Bemerkenswerte Pestärzte

  • Die italienische Stadt Pavia nahm 1479 Giovanni de Ventura als Pestarzt der Gemeinde unter Vertrag.
  • Der irische Arzt Niall Ó Glacáin (ca. 1563-1653) erwarb sich in Spanien, Frankreich und Italien großen Respekt für seine Tapferkeit bei der Behandlung zahlreicher Pestkranker.
  • Der französische Anatom Ambroise Paré und der Schweizer Iatrochemiker Paracelsus waren ebenfalls berühmte Pestärzte der Renaissance.
  • Nostradamus gab Ratschläge zur Vorbeugung gegen die Pest, wie die Beseitigung infizierter Leichen, frische Luft, sauberes Wasser und eine Saftzubereitung aus Hagebutten. In Traité des fardemens, Teil A, Kapitel VIII, empfahl Nostradamus außerdem, den Patienten nicht bluten zu lassen.
  • John Paulitious war der erste Pestarzt in Edinburgh, aber er starb im Juni 1645 nur wenige Wochen nach seinem Dienstantritt. Sein Nachfolger wurde George Rae.

Kleidung

Um sich vor dem Pesthauch zu schützen, hielt man sich Riechäpfel, Duftschwämme oder Kräuterbeutel vor die Nase. Als wirksame Duftstoffe galten Wacholder, Amber, Zitronenmelisse, Grüne Minze, Kampfer, Gewürznelken, Myrrhe, Rosen oder Styrax. Die Idee für ein Nasenfutteral, in dem man diese Schutzduftträger unterbringen konnte, soll auf Charles de L’Orme zurückgehen, „Erster Arzt“ am Hofe Ludwigs XIII. Daraus entwickelte sich die nur südlich der Alpen als Pestmaske von Ärzten eingesetzte Schnabelmaske, die in der Literatur zum Merkmal des Pestdoktors wurde.
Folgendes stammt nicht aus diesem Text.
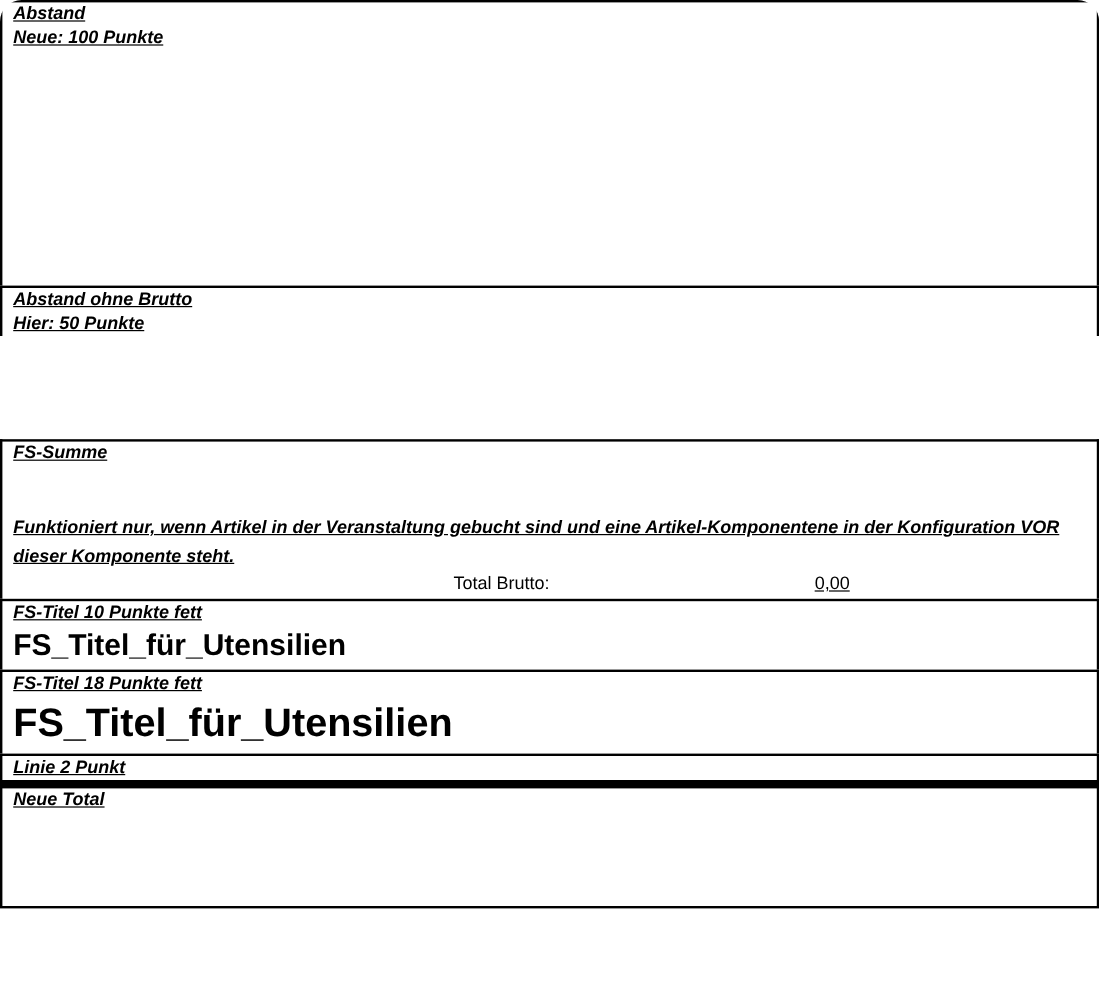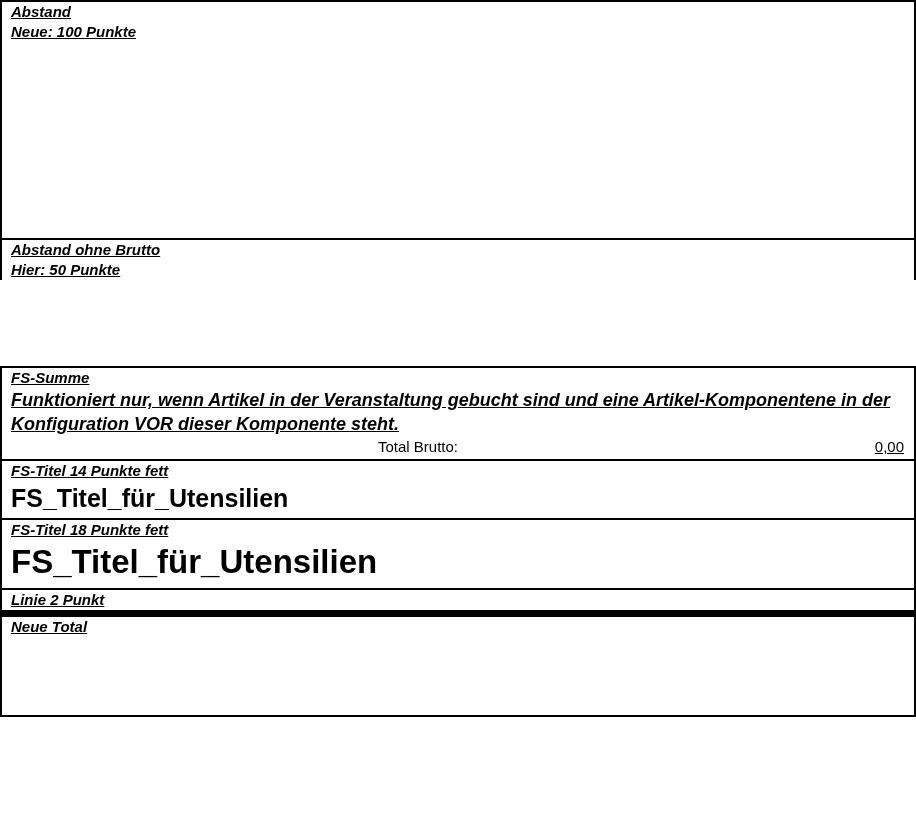"Abstand" .page { border-radius: none -> 18px }
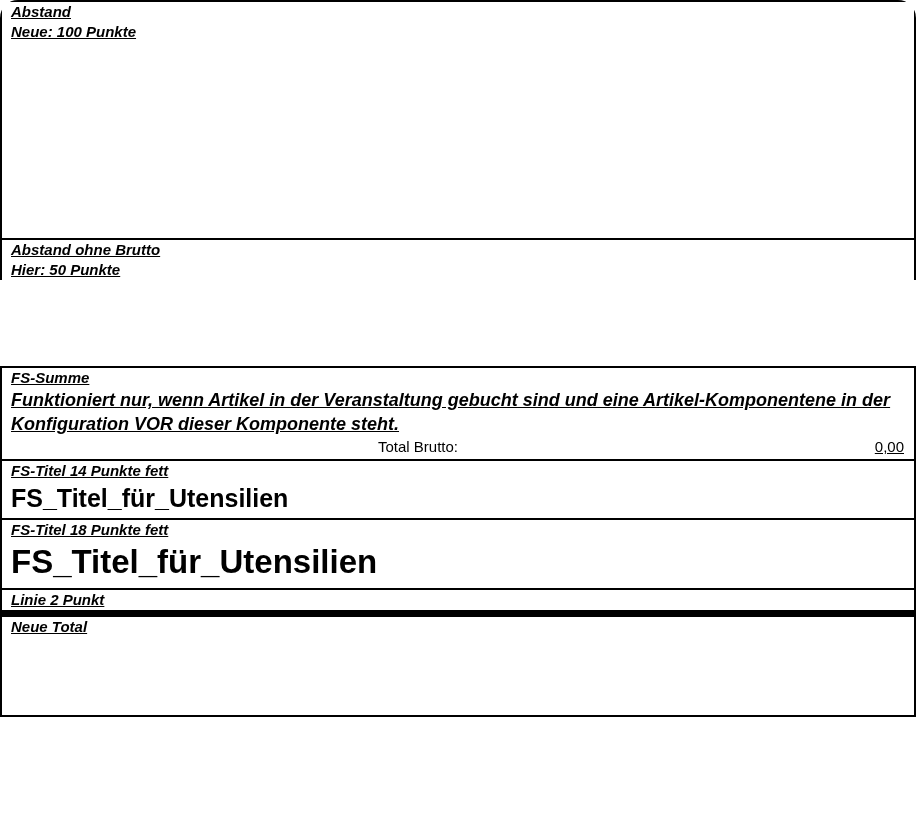"Funktioniert nur, wenn Artikel in" .note { font-size: 18px -> 15px; margin-top: none -> 40px }
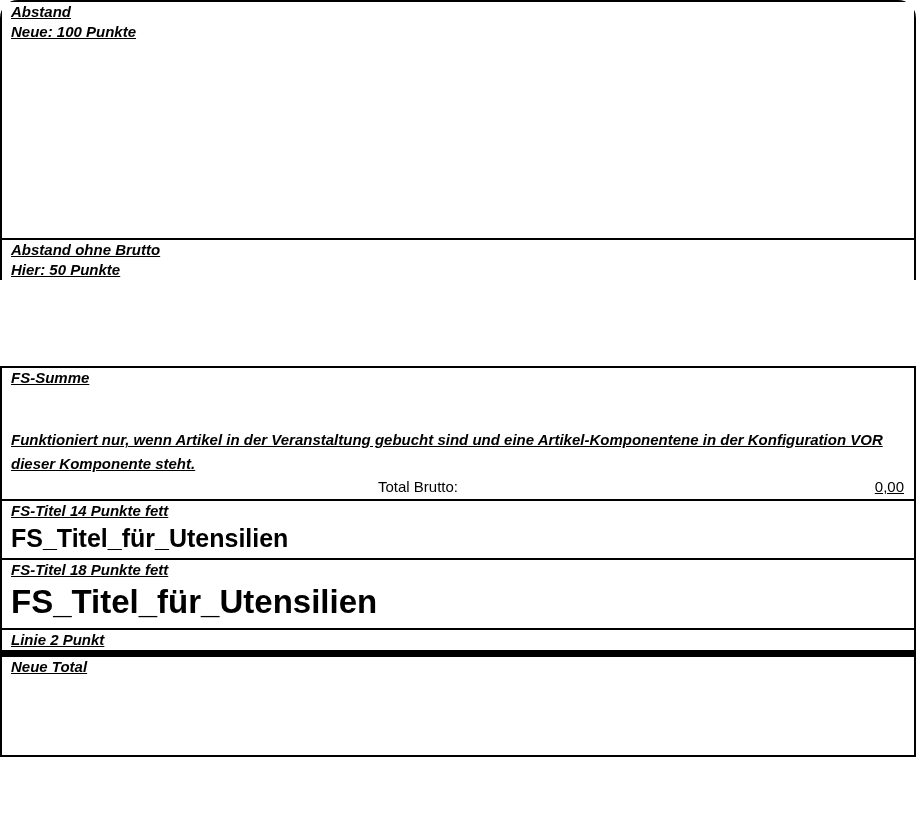"0,00" .total-value { text-align: right -> center }
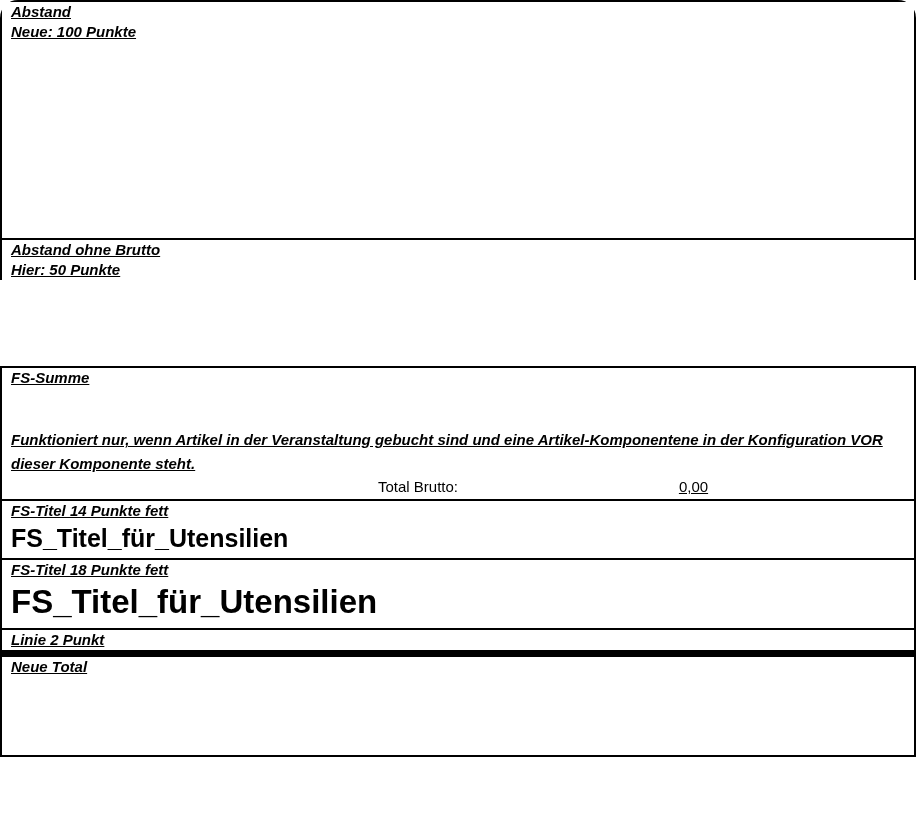"FS-Titel 14 Punkte fett" div.lbl { text: 14 -> 10 }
Schnabelmasken sind allerdings nur in Italien und Frankreich belegt und waren eher eine Randerscheinung. Vor allem durch einige Drucke und Stiche wurde ihre Erscheinung populär und im öffentlichen Bewusstsein besonders seit dem 19. Jahrhundert retrospektiv mit dem Bild des Pestarztes assoziiert. Thomas Bartolin beschrieb 1661 erstmals eine solche Maske, die bei der Pest in Rom 1656 verwendet worden sei, und fügte seinem Buch eine Illustration eines Doktors mit Schnabelmaske bei, die eine ihm aus Rom zugesandte Abbildung reproduziert.

Jean-Jacques Manget publizierte 1721 mit Bezug auf die Pest in Marseille eine weitere Illustration. Nach diesen Beschreibungen bestand die Kleidung eines Pestdoktors aus einem als Schutzanzug dienenden gewachsten Stoffmantel, einer Schnabelmaske mit zwei Augenöffnungen aus Glas, Handschuhen und einem Stab. So konnte Kontakt zu den Infizierten vermieden werden.

„Alle späteren Abbildungen von Pestärzten basieren“ nach Marion M. Ruisinger „auf diesen beiden Varianten.“ Spätere Darstellungen belegen nicht die Verwendung an anderen Orten. Die Schnabelmaske ist also nicht vor dem 17. Jahrhundert und nur mit Bezug auf Rom 1656 und Marseille 1720 nachgewiesen. Einsätze der Schnabelmaske bei anderen Pestereignissen sind nicht belegt. Schnabelmasken, die Anfang des 21. Jahrhunderts für Museen in Berlin und Ingolstadt aus dem Handel erworben wurden, sind von zweifelhafter Authentizität.

Späterhin waren diese Masken auch ein prägendes Element des Venezianischen Karnevals.

Methoden

Pestärzte verabreichten Aderlässe oder setzten Frösche und Egel auf die Beulen, um „die Balance der Körpersäfte wiederherzustellen“. Sie durften sich nicht unter die Leute begeben, da die Gefahr einer Ausbreitung der Pest ihres Berufes wegen zu groß war; manche befanden sich in Quarantänequartieren.